▶ Problem requirements:
Set down every entry exactly as given. Pictures are to be left out.

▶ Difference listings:
== Segment start ==

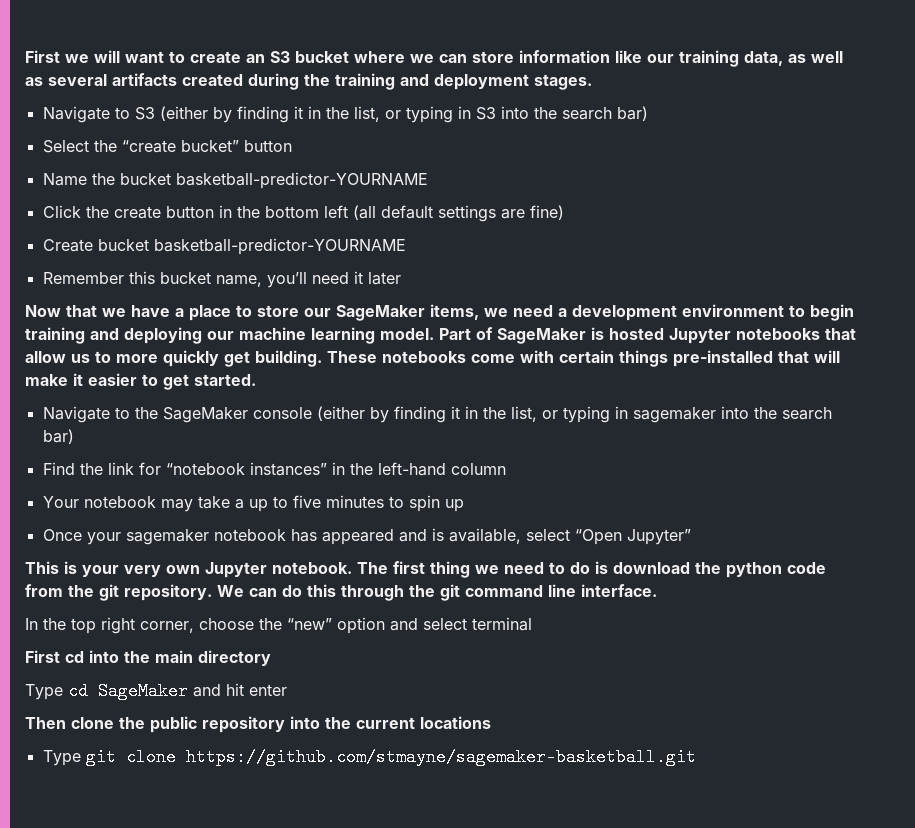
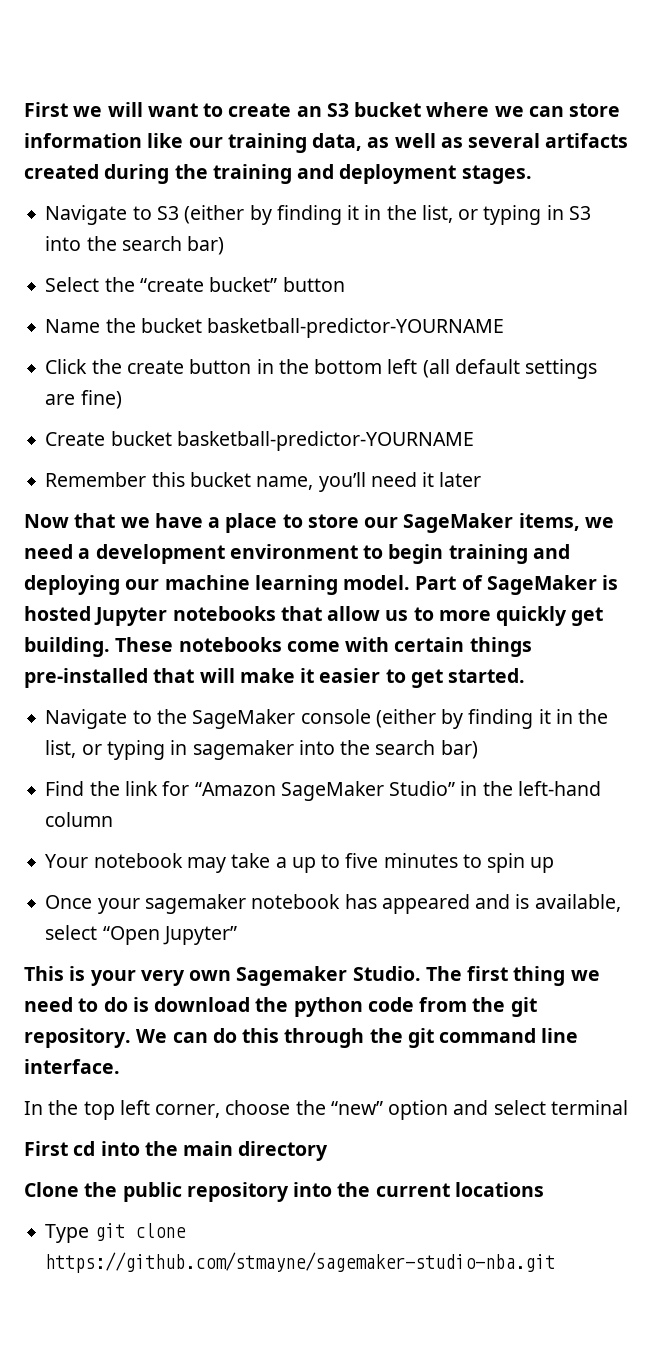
[165,462,327,476] “notebook instances” -> [194,781,456,801] “Amazon SageMaker Studio”
[205,562,352,578] Jupyter notebook. -> [236,966,421,986] Sagemaker Studio.
[101,617,135,634] right -> [119,1100,150,1115] left
[25,682,287,700] [25,717,114,729] Type cd SageMaker and hit enter // Then clone -> [24,1182,79,1197] Clone
[185,748,696,766] https://github.com/stmayne/sagemaker-basketball.git -> [45,1252,556,1273] https://github.com/stmayne/sagemaker-studio-nba.git

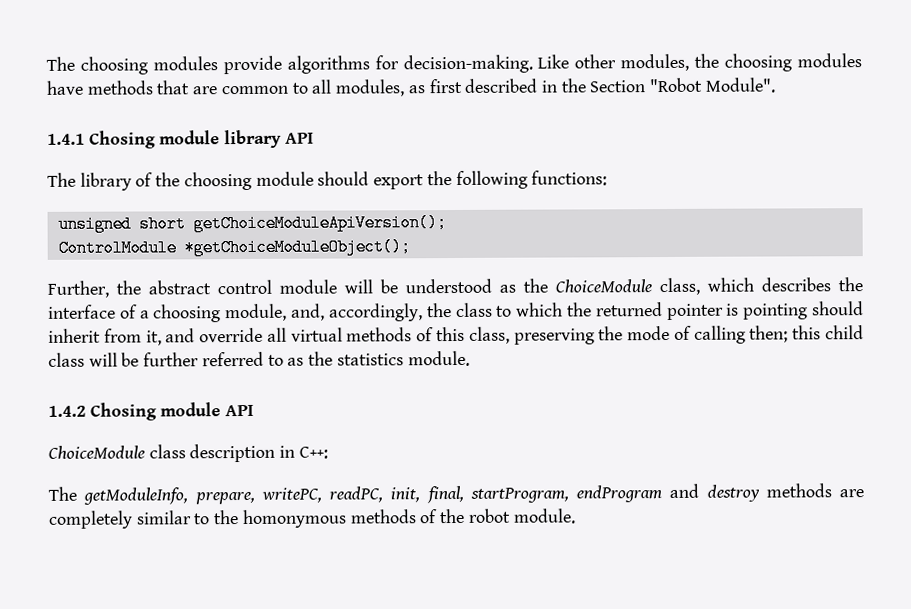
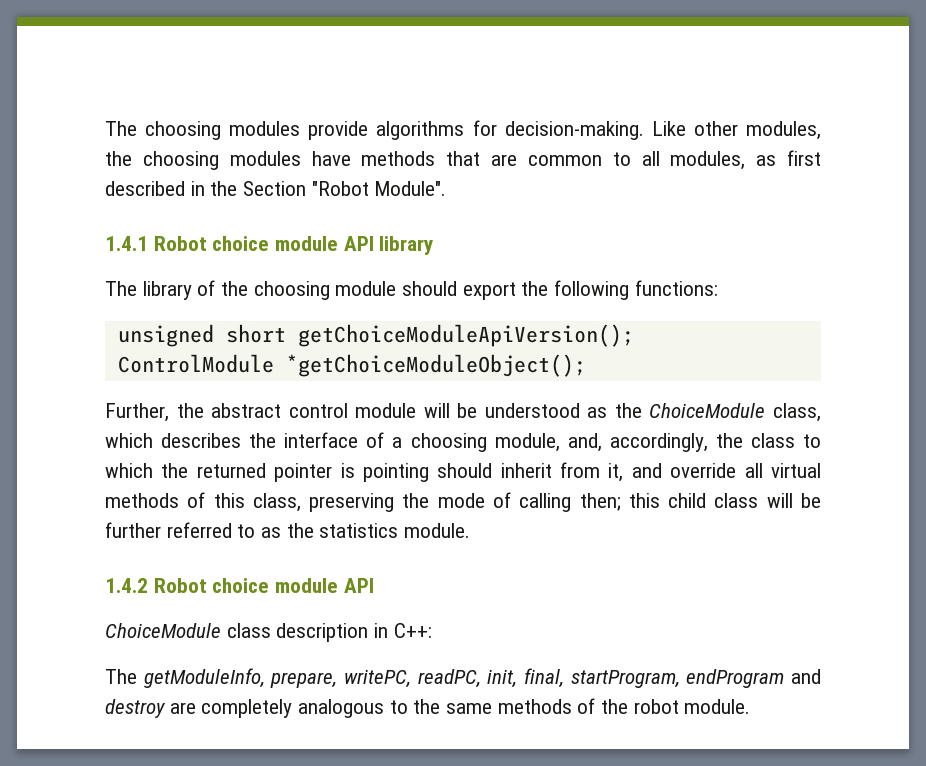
[89,129,314,149] Chosing module library API -> [153,236,434,255] Robot choice module API library
[90,402,157,421] Chosing -> [153,578,270,593] Robot choice
[765,483,832,498] methods -> (165, 708) none
[135,510,192,525] similar -> [298,699,385,718] analogous
[241,509,347,529] homonymous -> [446,703,493,714] same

== Segment end ==

▶ Solved exercise:
[165,462,327,476] “notebook instances” -> [194,781,456,801] “Amazon SageMaker Studio”
[205,562,352,578] Jupyter notebook. -> [236,966,421,986] Sagemaker Studio.
[101,617,135,634] right -> [119,1100,150,1115] left
[25,682,287,700] [25,717,114,729] Type cd SageMaker and hit enter // Then clone -> [24,1182,79,1197] Clone
[185,748,696,766] https://github.com/stmayne/sagemaker-basketball.git -> [45,1252,556,1273] https://github.com/stmayne/sagemaker-studio-nba.git

[89,129,314,149] Chosing module library API -> [153,236,434,255] Robot choice module API library
[90,402,157,421] Chosing -> [153,578,270,593] Robot choice
[765,483,832,498] methods -> (165, 708) none
[135,510,192,525] similar -> [298,699,385,718] analogous
[241,509,347,529] homonymous -> [446,703,493,714] same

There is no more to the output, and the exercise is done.